En
la mañana de hoy (10 de octubre) Pep Buades nos confirma: “Tenemos
constancia de inmigrantes de estos convoyes, con nombres y apellidos,
fallecidos. Tenemos contacto telefónico con personas deportadas que van
en los autobuses. Viajan en 3 convoyes distintos. Con un convoy nos
cruzamos, con el segundo no hemos tenido ningún contacto. Al tercero de
ellos lo rebasemos para acercarnos y seguir de cerca al primero”.

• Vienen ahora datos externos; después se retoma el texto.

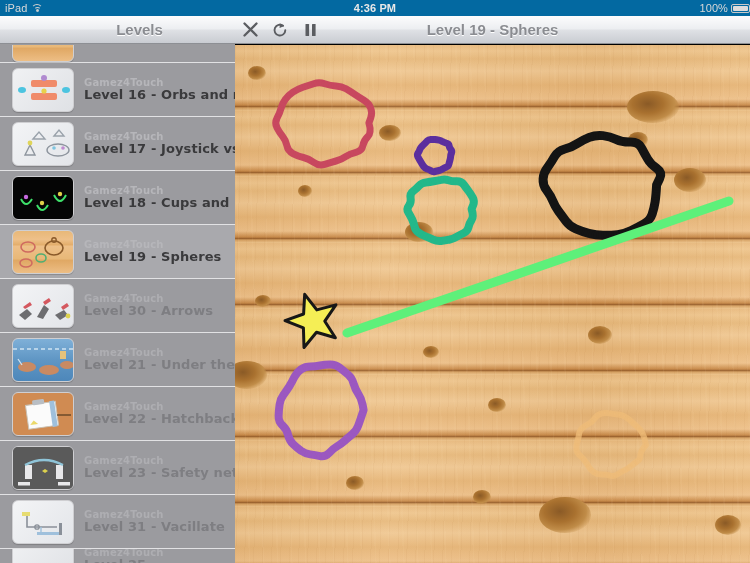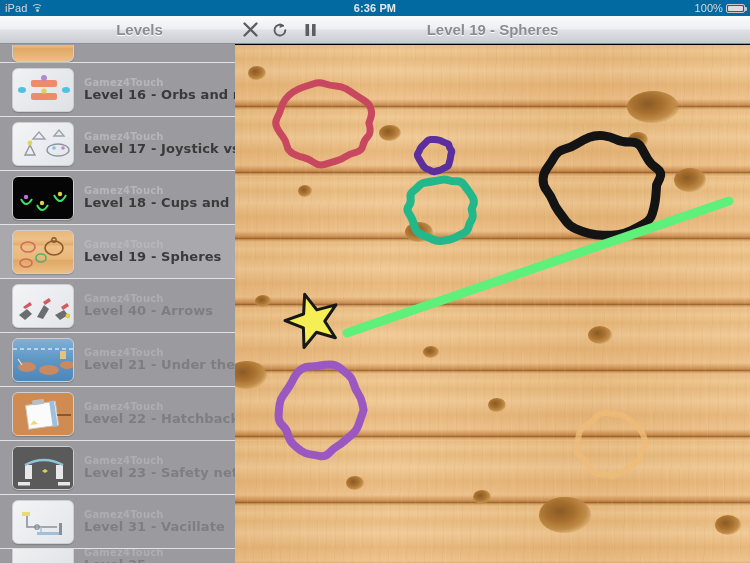--- a/index.html
+++ b/index.html
@@ -10,21 +10,21 @@
 
   
   #statusbar{
     position:absolute; left:0; top:0; width:750px; height:16px;
     background:#0369a1;
     display:flex; align-items:center;
     font-size:11px; color:#d8d8d8; letter-spacing:.1px;
   }
   #statusbar .left{ display:flex; align-items:center; gap:4px; padding-left:5px; width:200px; }
   #statusbar .center{ flex:1; text-align:center; font-weight:bold; font-size:11px; color:#e8e8e8; }
-  #statusbar .right{ width:200px; display:flex; align-items:center; justify-content:flex-end; gap:3px; padding-right:5px; }
+  #statusbar .right{ width:200px; display:flex; align-items:center; justify-content:flex-end; gap:3px; }
   .wifi-icon{ display:inline-block; width:12px; height:10px; position:relative; }
   .wifi-icon i{ position:absolute; display:block; border:1.3px solid #cfcfcf; border-bottom-color:transparent;
     border-left-color:transparent; border-right-color:transparent; border-radius:50%; }
   .wifi-icon i:nth-child(1){ width:12px; height:12px; left:0; top:1px; }
   .wifi-icon i:nth-child(2){ width:7px; height:7px; left:2.5px; top:3.5px; }
   .wifi-icon i:nth-child(3){ width:2.5px; height:2.5px; left:4.8px; top:6.2px; border-color:#cfcfcf; background:#cfcfcf; border-radius:50%; }
   .batt{ display:inline-block; width:19px; height:9px; border:1px solid #c9c9c9; border-radius:2px; position:relative; }
   .batt:after{ content:""; position:absolute; right:-3px; top:2.5px; width:2px; height:4px; background:#c9c9c9; border-radius:0 1px 1px 0; }
   .batt i{ position:absolute; left:1px; top:1px; bottom:1px; width:15px; background:#dcdcdc; border-radius:1px; display:block; }
 
@@ -121,21 +121,21 @@
 
   <div id="statusbar">
     <div class="left">
       <span>iPad</span>
       <span class="wifi-icon">
           <i></i>
           <i></i>
           <i></i>
         </span>
     </div>
-    <div class="center">6:36 PM</div>
+    <div class="center">4:36 PM</div>
     <div class="right">
       <span>100%</span>
       <span class="batt">
           <i></i>
         </span>
     </div>
   </div>
 
   <div id="split">
 
@@ -212,21 +212,21 @@
                 </g>
                 <g fill="#d4585f">
                   <path d="M10 22 l7 -5 l2 3 l-7 4z"></path>
                   <path d="M30 17 l6 -4 l2 3 l-6 4z"></path>
                   <path d="M48 22 l6 -4 l2 3 l-6 4z"></path>
                 </g>
                 <circle cx="55" cy="31" r="2.4" fill="#ddd24e"></circle>
               </svg></div>
             <div class="meta">
               <div class="sub">Gamez4Touch</div>
-              <div class="name">Level 40 - Arrows</div>
+              <div class="name">Level 30 - Arrows</div>
             </div>
           </div>
           <div class="lvl-row dim">
             <div class="thumb sea"><svg width="62" height="44" viewBox="0 0 62 44">
                 <path d="M0 10 H62" stroke="#cfe3f2" stroke-width="1.4" stroke-dasharray="4 3"></path>
                 <g fill="#c98a62">
                   <ellipse cx="14" cy="28" rx="9" ry="5"></ellipse>
                   <ellipse cx="36" cy="31" rx="10" ry="5"></ellipse>
                   <ellipse cx="54" cy="26" rx="7" ry="4"></ellipse>
                 </g>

“Aunque sea difícil de precisar, en un convoy van sobre todo bastantes
mujeres y niños, que ayer tuvieron diarreas y vómitos y estudiantes con
permiso legal de estudio en Marruecos. En otro convoy sabemos que
viajan personas demandantes de asilo político. Esto es una ‘verdadera
caza del negro’”.
“Acabamos de pasar la ciudad de
Tarzai, nos dirigimos al Sur de Marruecos. Uno de los convoyes va hacia
el Sáhara Occidental. Otro va hacia la frontera con Mauritania, no
sabemos si les dejarán allí o antes, en el desierto, junto a la
frontera para que crucen. El tercer convoy que seguíamos ayer
desconocemos donde está porque se ha perdido la cobertura y no podemos
comunicarnos con ellos. Sí sabemos de otros convoyes que van bajando
desde Agadir, con más de 200 personas, y que al convoy que ayer
rebasamos se les han unido componentes de otros puntos porque las
batidas para detener inmigrantes en todo el país son constantes”.
Lo
que sí saben con claridad este grupo de cooperantes de ONGs y el
jesuita Pep Buades son “las consecuencias graves para mujeres y niños,
aunque si en un primer momento se les privó de comida y agua, sabemos
que ya se les ha dado algo”. También constatan que la actitud de los
gendarmes hacia los deportados ha cambiado tras el anuncio de la visita
del Ministro de Exteriores español, Miguel Ángel Moratinos, a
Marruecos: “Los gendarmes han cambiado y ahora sólo van cumpliendo las
órdenes de irse desplazando de un punto a otro”. Y que parece que “si
la política del gobierno de Maruecos era, hasta ahora, concentrar los
convoyes, ahora es dispersarlos. ¿Con qué propósito? Disminuir las
posibilidades de impacto mediático”.
Por otra parte
están satisfechos con la difusión mediática. Afirma Buades: “Ayer hubo
una movilización de la prensa muy satisfactoria. Además, el contacto
con la prensa de Marruecos, ha ensanchado y facilitado el campo del
seguimiento de los convoyes”, por lo que pide por favor “que esto no
sea una ola mediática que se desvanezca enseguida”. Esta sabor también
está sirviendo para tener la “constatación desagradable de cómo
funciona la política tanto en Marruecos como en España aunque las
autoridades diplomáticos españolas están pendientes de nosotros y se lo
agradecemos”.
Junto a Pep Buades viaje una
cooperante de SOS Racismo y dos miembros de otras dos ONG, la
estadounidense Women Lib World Wide y la ceutí Asociación Elín. “Vamos
en un vehículo siguiéndoles”, confirma este jesuita “el ambiente entre
nosotros es muy bueno, auque llevemos dos noches sin dormir”. Este
miembro de la Compañía de Jesús trabaja habitualmente en el Centro de
Estudios para la Integración Social y Formación de Inmigrantes (CeiM, www.ceim.net ).